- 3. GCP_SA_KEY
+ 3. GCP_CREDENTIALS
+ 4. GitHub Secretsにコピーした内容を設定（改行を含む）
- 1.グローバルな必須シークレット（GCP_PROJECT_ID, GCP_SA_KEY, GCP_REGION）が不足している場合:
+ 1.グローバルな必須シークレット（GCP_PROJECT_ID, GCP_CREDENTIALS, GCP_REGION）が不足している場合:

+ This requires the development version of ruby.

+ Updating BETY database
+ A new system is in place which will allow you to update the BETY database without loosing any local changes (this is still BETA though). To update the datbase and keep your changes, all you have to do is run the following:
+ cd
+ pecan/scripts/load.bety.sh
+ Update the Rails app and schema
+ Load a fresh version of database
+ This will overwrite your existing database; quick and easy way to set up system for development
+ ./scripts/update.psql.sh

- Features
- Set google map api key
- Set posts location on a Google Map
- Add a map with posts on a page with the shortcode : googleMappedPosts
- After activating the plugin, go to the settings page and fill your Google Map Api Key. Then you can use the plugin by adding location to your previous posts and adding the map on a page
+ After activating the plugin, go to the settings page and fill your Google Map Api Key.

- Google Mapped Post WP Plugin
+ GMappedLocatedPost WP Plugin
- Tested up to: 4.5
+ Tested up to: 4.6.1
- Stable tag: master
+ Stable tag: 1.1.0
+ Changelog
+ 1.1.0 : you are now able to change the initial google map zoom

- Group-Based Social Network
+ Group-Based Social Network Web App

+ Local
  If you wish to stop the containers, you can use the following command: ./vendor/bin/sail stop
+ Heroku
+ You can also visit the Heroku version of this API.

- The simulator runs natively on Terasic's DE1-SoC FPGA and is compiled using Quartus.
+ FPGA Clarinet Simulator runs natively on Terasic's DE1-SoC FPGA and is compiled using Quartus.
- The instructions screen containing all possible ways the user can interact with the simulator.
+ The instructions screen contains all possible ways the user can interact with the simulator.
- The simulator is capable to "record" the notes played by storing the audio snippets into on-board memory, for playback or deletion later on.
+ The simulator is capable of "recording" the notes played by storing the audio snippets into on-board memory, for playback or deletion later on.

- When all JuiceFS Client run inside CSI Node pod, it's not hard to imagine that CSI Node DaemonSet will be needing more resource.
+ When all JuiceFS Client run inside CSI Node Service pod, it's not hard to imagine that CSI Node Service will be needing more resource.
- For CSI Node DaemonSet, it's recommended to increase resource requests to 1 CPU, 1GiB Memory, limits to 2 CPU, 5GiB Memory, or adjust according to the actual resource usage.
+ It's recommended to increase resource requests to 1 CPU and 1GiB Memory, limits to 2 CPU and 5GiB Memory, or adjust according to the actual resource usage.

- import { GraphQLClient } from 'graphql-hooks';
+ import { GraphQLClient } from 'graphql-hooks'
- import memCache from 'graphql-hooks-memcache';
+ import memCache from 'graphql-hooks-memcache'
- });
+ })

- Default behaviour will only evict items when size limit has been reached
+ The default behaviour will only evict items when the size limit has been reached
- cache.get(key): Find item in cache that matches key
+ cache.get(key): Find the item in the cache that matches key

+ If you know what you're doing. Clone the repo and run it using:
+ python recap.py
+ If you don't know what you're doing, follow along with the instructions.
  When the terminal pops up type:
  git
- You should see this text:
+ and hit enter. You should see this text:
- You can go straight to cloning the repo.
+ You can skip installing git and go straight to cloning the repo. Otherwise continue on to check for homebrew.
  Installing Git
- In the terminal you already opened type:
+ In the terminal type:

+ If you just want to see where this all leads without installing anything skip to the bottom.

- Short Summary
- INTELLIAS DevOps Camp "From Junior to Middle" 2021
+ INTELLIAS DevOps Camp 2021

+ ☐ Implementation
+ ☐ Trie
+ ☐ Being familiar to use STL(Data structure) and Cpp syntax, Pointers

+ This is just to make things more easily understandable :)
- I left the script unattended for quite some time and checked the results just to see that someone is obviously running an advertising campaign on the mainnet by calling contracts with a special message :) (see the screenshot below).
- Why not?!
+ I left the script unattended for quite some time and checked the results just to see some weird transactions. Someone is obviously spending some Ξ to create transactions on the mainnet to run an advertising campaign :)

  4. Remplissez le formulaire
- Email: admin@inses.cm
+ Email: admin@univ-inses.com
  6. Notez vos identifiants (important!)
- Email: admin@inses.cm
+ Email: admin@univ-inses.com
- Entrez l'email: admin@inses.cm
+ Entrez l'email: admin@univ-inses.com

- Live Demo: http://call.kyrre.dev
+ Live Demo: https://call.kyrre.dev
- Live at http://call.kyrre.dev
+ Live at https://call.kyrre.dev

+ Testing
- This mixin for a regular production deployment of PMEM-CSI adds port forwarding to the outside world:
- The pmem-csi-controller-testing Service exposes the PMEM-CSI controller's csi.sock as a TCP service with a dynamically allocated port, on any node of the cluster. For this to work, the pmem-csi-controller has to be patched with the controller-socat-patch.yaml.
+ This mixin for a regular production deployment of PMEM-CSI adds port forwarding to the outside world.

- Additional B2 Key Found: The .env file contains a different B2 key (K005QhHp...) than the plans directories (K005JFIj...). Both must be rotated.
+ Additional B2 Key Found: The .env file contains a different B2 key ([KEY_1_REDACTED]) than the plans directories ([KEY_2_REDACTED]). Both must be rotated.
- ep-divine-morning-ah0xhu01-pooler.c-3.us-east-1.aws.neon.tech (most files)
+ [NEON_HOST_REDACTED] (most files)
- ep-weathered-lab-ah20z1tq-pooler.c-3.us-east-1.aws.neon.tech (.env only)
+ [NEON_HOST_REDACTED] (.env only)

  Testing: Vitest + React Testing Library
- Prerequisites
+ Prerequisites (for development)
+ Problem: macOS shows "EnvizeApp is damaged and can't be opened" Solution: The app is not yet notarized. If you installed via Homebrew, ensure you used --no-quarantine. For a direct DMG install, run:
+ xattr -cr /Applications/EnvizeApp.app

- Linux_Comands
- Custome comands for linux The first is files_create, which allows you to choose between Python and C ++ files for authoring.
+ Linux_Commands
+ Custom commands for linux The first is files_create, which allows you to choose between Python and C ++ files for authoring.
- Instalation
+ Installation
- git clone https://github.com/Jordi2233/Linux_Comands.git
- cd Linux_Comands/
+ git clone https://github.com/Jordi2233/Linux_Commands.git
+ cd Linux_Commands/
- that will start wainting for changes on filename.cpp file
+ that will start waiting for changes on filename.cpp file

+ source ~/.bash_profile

#####

**WORK TASK**
For each line in the data that holds the word "needing", copy the line.

**TASK RESULT**
- When all JuiceFS Client run inside CSI Node pod, it's not hard to imagine that CSI Node DaemonSet will be needing more resource.
+ When all JuiceFS Client run inside CSI Node Service pod, it's not hard to imagine that CSI Node Service will be needing more resource.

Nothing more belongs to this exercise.